Detected change data:
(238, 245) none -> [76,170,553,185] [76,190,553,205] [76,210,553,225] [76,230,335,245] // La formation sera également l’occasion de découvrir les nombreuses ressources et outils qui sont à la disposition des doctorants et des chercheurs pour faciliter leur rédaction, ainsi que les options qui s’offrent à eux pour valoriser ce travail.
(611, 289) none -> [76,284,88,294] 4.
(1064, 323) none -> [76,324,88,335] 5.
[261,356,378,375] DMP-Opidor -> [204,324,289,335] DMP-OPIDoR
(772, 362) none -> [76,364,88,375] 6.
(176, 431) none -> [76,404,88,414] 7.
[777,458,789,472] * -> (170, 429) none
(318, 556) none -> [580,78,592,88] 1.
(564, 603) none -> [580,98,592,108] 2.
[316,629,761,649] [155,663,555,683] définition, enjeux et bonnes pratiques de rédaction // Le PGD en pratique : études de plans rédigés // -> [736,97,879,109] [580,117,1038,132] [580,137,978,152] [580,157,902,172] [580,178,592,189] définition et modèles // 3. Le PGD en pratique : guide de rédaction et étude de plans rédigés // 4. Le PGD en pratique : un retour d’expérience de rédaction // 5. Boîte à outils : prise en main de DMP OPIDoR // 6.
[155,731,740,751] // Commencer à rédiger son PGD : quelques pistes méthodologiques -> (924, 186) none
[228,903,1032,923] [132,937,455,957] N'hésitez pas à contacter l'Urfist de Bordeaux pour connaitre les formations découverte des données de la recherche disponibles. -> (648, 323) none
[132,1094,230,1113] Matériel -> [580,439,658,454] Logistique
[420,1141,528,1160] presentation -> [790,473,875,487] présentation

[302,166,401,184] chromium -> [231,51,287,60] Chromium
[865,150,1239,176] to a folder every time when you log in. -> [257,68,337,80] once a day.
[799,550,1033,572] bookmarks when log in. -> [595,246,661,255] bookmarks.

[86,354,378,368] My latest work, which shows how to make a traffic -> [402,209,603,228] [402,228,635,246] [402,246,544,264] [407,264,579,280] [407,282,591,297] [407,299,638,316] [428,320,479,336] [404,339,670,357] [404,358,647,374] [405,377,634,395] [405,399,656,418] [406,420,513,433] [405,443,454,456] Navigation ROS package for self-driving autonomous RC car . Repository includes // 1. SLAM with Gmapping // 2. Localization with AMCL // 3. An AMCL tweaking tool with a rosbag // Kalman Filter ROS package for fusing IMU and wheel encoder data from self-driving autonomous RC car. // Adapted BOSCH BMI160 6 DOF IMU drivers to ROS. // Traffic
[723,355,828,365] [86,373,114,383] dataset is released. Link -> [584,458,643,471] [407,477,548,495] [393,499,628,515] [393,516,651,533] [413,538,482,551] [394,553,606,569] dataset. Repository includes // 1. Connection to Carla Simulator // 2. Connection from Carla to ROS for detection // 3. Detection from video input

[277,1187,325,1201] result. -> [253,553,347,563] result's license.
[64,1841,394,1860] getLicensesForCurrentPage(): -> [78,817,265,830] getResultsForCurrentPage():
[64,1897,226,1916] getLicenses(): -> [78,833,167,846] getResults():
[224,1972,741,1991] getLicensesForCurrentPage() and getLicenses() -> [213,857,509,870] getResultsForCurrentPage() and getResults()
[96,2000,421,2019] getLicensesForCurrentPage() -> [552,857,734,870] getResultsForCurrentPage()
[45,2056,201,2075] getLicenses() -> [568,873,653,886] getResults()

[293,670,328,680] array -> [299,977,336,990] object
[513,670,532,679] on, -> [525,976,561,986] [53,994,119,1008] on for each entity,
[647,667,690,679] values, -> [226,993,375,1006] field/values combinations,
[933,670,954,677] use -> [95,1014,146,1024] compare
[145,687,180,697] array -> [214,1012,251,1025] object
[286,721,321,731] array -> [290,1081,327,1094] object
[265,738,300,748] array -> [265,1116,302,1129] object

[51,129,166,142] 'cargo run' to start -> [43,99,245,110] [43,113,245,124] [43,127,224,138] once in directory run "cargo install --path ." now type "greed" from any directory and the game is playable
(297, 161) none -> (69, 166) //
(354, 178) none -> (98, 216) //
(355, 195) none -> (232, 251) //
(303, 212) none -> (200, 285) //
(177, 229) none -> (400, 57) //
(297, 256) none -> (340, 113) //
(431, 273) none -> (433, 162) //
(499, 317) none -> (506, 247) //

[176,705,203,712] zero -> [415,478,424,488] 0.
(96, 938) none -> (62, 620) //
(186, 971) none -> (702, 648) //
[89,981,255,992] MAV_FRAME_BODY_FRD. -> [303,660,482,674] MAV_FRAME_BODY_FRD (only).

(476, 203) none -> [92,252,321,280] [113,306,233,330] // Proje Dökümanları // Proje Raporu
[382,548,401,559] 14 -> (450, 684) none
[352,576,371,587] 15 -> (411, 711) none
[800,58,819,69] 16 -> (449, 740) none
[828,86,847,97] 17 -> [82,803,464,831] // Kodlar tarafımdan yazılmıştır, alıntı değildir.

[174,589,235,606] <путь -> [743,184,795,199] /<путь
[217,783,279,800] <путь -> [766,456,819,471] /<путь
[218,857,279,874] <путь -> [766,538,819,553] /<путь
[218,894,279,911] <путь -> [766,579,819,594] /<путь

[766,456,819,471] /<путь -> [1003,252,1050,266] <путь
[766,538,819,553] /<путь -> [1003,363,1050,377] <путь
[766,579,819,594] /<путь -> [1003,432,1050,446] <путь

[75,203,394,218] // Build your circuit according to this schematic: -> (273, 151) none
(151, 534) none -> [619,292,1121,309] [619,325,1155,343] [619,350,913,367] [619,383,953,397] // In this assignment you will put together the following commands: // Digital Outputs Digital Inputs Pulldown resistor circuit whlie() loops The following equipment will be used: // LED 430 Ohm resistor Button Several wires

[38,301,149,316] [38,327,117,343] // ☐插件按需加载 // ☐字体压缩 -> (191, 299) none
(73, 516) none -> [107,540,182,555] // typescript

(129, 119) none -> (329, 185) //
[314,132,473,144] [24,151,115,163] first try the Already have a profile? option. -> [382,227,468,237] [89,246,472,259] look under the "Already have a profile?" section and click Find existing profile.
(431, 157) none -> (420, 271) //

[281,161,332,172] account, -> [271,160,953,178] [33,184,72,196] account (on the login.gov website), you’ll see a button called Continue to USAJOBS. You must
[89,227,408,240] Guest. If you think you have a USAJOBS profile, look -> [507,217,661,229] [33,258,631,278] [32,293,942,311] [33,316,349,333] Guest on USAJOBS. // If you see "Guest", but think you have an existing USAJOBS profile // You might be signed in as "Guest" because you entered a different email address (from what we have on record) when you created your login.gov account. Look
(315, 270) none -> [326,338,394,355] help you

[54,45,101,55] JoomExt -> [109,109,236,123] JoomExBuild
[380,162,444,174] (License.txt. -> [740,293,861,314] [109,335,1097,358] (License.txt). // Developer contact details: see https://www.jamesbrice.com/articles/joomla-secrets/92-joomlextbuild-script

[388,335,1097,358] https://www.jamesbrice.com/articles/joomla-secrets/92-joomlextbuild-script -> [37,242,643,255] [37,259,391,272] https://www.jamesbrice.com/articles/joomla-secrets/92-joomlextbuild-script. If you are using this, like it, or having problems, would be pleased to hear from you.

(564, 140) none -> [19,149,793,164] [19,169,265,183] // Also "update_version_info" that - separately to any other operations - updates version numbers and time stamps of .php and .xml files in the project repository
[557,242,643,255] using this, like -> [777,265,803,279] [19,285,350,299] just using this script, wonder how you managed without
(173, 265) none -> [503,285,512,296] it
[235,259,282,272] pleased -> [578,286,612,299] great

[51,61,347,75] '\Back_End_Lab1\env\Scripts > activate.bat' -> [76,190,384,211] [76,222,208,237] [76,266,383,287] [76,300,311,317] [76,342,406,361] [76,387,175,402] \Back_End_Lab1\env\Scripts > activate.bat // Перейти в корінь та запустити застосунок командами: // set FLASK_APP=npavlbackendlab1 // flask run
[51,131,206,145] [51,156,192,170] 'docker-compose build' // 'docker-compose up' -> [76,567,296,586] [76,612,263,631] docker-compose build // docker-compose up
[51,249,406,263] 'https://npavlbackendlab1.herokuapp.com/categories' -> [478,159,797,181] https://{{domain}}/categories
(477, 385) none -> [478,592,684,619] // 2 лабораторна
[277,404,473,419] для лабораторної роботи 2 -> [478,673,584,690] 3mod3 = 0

**The problem:** Write down every line of the data above that includes the string "existing".

**Expected answer:**
[314,132,473,144] [24,151,115,163] first try the Already have a profile? option. -> [382,227,468,237] [89,246,472,259] look under the "Already have a profile?" section and click Find existing profile.
[89,227,408,240] Guest. If you think you have a USAJOBS profile, look -> [507,217,661,229] [33,258,631,278] [32,293,942,311] [33,316,349,333] Guest on USAJOBS. // If you see "Guest", but think you have an existing USAJOBS profile // You might be signed in as "Guest" because you entered a different email address (from what we have on record) when you created your login.gov account. Look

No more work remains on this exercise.